The usual topics of A-B trust planning–the need for a will, the wonders of an irrevocable life insurance trust and annual exclusion gifting–are not likely to capture the attention of the ultra-rich. What might is an arsenal of sophisticated planning topics.

The goals are to bring something new to the table and to discuss techniques that are advantageous and do not require related “cost recovery” or “liquidity funding” with life insurance. For many, prevailing themes include asset protection, discounted transfers of substantial assets and, perhaps most importantly, control from the grave.

One very common tool among the mega-rich is the grantor retained annuity trust or GRAT. This estate freeze device allows the grantor to transfer assets to the next generation at a discount, take back fixed dollar annuity payments for a period certain and remove future growth of the asset from the estate.

Clients who prefer to sell an asset to a child rather than give it outright should consider a private annuity, which provides an income stream to the original owner for life. Since the payments stop at death, this contractual obligation has no value at that point; so nothing is included in the original owner’s estate. In addition, all future growth inures to the benefit of the buyer.

You also may want to discuss the private foundation with your clients. If so, be sure to point out the strict limitations placed on such entities.

Perhaps your prospect really needs a charitable remainder trust to avoid capital gains tax, take back an income stream and receive an income tax deduction. The CRT also allows individuals to liquidate an underperforming investment or diversify their portfolio, and do something nice for their favorite charity. It pays not to be a one-trick pony in the charitable giving market.

Trust planning is a popular topic among the very wealthy. There are numerous variations of trust planning that address particular concerns of your well-to-do clients.

A dynasty trust is used to provide funds for the grandchildren and the many generations that follow behind them. These trusts can last forever if established under the laws of states that have repealed the rule against perpetuities.

If you have worries about insurability at the older ages, insure the clients’ children for the benefit of the grandkids. Done properly, such trusts can avoid totally the generation-skipping transfer tax, which is currently at 47% and is in addition to any gift or estate taxes that may be due.
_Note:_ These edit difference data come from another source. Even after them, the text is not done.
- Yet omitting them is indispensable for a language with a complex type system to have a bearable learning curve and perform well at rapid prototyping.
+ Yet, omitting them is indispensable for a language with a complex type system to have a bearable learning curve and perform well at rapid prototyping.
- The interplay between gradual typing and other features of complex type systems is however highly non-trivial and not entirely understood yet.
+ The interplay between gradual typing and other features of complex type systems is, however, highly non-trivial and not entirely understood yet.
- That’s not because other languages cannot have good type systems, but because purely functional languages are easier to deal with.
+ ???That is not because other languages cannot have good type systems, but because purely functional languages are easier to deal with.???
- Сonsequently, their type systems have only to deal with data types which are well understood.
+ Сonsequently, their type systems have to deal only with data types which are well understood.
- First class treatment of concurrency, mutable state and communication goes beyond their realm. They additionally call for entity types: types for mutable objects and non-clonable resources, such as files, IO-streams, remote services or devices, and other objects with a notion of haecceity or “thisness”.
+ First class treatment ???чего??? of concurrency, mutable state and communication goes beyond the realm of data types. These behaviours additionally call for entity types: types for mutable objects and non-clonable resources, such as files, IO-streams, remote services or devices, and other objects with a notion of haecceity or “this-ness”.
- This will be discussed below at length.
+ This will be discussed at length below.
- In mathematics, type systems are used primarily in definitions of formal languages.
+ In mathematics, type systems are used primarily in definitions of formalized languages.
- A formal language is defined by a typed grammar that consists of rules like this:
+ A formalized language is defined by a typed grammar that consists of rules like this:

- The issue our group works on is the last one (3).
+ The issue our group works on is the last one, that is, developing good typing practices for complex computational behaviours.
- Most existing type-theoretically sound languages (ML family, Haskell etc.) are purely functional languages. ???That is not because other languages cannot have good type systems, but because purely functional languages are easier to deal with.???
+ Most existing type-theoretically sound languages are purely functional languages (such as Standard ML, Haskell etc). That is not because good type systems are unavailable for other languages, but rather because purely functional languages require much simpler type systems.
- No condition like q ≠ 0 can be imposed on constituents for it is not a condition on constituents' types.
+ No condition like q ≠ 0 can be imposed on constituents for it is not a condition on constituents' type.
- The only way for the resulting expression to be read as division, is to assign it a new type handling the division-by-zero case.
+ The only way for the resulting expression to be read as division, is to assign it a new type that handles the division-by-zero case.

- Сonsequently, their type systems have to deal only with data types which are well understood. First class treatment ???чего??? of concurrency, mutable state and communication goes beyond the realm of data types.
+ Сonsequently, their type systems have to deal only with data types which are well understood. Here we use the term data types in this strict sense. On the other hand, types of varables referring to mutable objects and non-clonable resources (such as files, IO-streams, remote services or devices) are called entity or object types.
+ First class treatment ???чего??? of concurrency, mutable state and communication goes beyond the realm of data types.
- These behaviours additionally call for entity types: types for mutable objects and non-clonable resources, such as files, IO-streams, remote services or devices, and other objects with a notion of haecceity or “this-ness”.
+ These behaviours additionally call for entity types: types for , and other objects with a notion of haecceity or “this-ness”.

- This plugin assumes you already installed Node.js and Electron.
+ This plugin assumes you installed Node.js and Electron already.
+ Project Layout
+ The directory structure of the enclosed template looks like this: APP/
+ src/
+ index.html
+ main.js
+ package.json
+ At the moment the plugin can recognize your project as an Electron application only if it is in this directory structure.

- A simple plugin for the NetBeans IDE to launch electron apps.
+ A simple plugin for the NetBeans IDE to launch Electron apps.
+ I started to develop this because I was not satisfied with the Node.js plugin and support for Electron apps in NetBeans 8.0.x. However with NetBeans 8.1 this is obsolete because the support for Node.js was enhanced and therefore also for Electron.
How about a situation in which a family has a child or grandchild with a disability? A special needs trust, funded with life insurance on your clients, can provide the funds to care for a child’s special needs for years to come. If drafted properly, it also can preserve any federal or state funds the child is entitled to.

The family incentive trust is another popular tool among the wealthy. This vehicle encourages and rewards children and grandchildren for doing good things with their lives. Again, life insurance on the grantors and trust beneficiaries can be used to perpetuate the long-term funding of the trust.

Asset protection trusts are also very common in this market. An irrevocable trust offers substantial protection from the creditors of the grantors and trust beneficiaries. Spendthrift provisions can be added to the trust to enhance the level of protection.

Asset protection discussions naturally lead to a consideration of what level of creditor protection is afforded life insurance cash values and/or death benefits in the client’s state.

One final tool for multigenerational planning is the family limited partnership. By placing an asset or a business in this vehicle, clients create opportunities for asset protection, estate freezing, discounted transfers and income shifting.

In addition, owning life insurance in a family limited partnership is an attractive alternative to the irrevocable life insurance trust, as greater flexibility is afforded and no gifting of premiums need occur. This eliminates Crummey powers, Crummey letters, and use of the gift tax annual or lifetime exclusions.

The rich want and need alternatives for estate planning that you may not be recommending currently. Just a little study and reading can enhance your value to wealthy clients and prospects and lead to much larger sales with little or no resistance from the clients’ other advisors.